Ante la falta de información clara sobre el destino de su auto, la mujer decidió formalizar un reclamo a la comuna. La situación se tornó aún más compleja cuando recibió respuestas contradictorias de las autoridades, lo que la llevó a iniciar un proceso legal. En su demanda, solicitó el valor de mercado de su vehículo, que se estimaba en más de cuatro millones de pesos, así como la incorporación de intereses y el beneficio de litigar sin gastos.
En la etapa de contestación del juicio, la municipalidad se defendió negando haber compactado el vehículo y argumentó que la responsabilidad de su custodia había sido transferida a la Policía provincial en un predio cedido por la misma municipalidad. Según su versión, la desaparición del auto se produjo en un momento posterior a esta cesión, lo que, según ellos, eximía a la administración local de culpa en el suceso.

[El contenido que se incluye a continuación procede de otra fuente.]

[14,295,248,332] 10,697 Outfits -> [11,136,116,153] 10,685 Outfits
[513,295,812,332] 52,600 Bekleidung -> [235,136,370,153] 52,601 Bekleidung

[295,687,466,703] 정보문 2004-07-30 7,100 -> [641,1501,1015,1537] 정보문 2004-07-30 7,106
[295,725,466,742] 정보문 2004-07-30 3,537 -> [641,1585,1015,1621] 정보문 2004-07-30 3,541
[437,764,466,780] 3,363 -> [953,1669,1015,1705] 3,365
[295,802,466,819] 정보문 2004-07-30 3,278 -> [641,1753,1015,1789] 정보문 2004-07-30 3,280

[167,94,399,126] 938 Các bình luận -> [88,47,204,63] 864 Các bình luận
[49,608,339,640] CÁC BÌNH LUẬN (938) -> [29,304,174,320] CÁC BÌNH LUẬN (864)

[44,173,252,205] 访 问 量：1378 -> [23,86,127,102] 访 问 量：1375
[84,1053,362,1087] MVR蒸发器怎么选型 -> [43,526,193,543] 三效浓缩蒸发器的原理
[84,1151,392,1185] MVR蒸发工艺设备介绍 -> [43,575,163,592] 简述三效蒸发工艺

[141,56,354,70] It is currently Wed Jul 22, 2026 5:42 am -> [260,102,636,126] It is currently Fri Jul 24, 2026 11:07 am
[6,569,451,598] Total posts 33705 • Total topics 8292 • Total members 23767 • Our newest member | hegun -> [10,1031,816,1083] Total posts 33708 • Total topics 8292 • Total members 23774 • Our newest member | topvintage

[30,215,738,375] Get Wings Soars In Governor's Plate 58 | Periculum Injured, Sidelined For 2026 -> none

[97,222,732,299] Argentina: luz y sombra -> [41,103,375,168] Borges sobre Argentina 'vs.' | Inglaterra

El Juzgado en lo Contencioso Administrativo n.º 2 de Mar del Plata analizó exhaustivamente las pruebas documentales presentadas en el caso, incluyendo informes internos y actas de secuestro. A partir de este análisis, el tribunal concluyó que hubo una intervención conjunta de personal municipal y policial en el proceso, desde el momento del secuestro hasta la custodia del coche. La sentencia resaltó que la responsabilidad del Estado se activa cuando un bien es retirado de su propietario por una autoridad, que asume el deber de custodia y debe restituirlo en condiciones similares a las originales, salvo que existan causas justificadas.
Este fallo no solo representa un triunfo para la demandante, sino que también establece un importante precedente sobre la responsabilidad del Estado en la custodia de bienes de los ciudadanos. La resolución judicial subraya la necesidad de que las autoridades actúen con mayor transparencia y responsabilidad en la gestión de vehículos secuestrados, garantizando así los derechos de los ciudadanos y la confianza en las instituciones.